*** Opening RECORDS PROVIDED ***

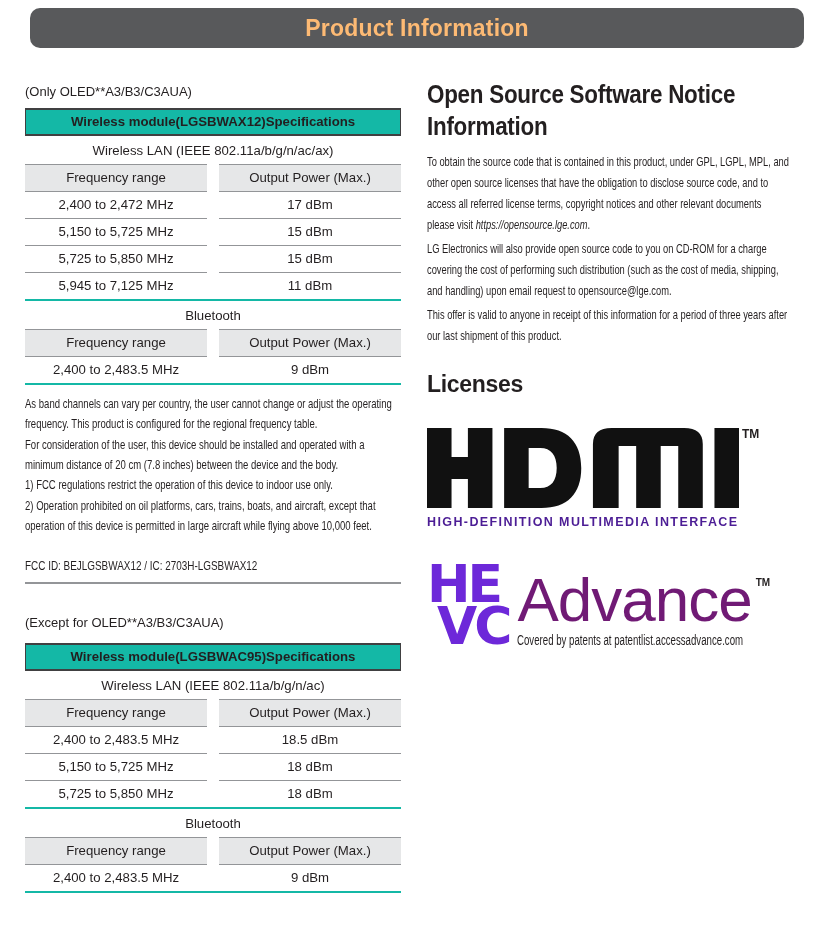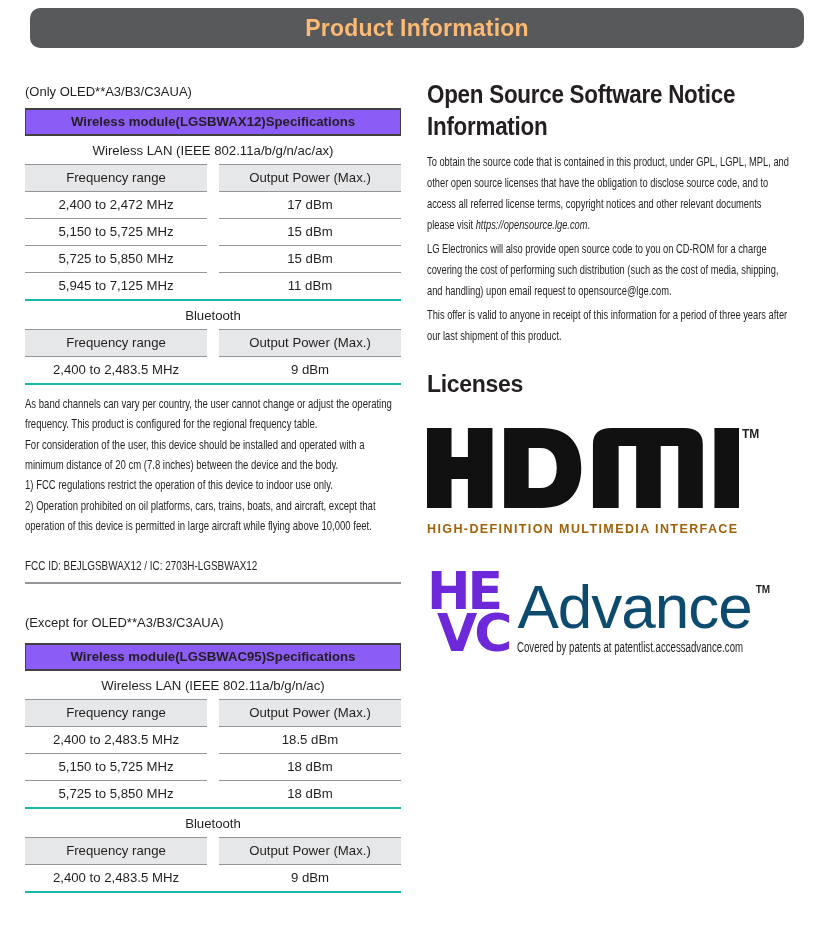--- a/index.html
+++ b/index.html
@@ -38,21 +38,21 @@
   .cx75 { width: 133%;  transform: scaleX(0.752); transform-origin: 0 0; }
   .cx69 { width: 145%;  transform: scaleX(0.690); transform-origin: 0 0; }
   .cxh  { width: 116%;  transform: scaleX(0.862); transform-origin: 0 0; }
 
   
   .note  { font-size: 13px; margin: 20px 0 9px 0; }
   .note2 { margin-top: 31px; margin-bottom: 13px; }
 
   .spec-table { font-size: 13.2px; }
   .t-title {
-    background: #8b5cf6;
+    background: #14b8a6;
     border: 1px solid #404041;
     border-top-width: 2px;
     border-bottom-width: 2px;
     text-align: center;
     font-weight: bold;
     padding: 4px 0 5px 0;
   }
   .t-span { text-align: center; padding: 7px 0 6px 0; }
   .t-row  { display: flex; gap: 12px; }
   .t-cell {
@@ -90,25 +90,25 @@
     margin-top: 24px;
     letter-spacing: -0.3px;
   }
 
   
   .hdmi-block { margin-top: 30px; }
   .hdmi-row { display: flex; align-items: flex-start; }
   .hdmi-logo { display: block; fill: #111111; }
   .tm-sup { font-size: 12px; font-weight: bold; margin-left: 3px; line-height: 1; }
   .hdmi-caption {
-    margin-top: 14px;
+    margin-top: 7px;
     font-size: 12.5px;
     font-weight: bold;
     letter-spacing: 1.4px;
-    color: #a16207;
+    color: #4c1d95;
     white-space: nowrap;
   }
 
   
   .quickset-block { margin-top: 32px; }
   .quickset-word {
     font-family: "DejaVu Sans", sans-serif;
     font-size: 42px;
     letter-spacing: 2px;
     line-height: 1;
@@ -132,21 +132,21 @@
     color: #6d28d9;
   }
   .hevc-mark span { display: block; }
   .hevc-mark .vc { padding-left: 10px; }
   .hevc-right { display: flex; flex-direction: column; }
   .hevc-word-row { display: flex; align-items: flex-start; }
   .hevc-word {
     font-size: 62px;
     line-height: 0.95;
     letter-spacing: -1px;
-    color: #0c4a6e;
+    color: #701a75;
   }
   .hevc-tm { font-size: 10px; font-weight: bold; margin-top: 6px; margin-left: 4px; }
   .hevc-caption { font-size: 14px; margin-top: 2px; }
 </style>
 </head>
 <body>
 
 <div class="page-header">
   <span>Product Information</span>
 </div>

*** Closing RECORDS PROVIDED ***

◆ PROBLEM DESCRIPTION ◆
Copy out every line of the data in which the word "color" is found.

◆ RESPONSE TO THE TASK ◆
-    color: #a16207;
+    color: #4c1d95;
     color: #6d28d9;
-    color: #0c4a6e;
+    color: #701a75;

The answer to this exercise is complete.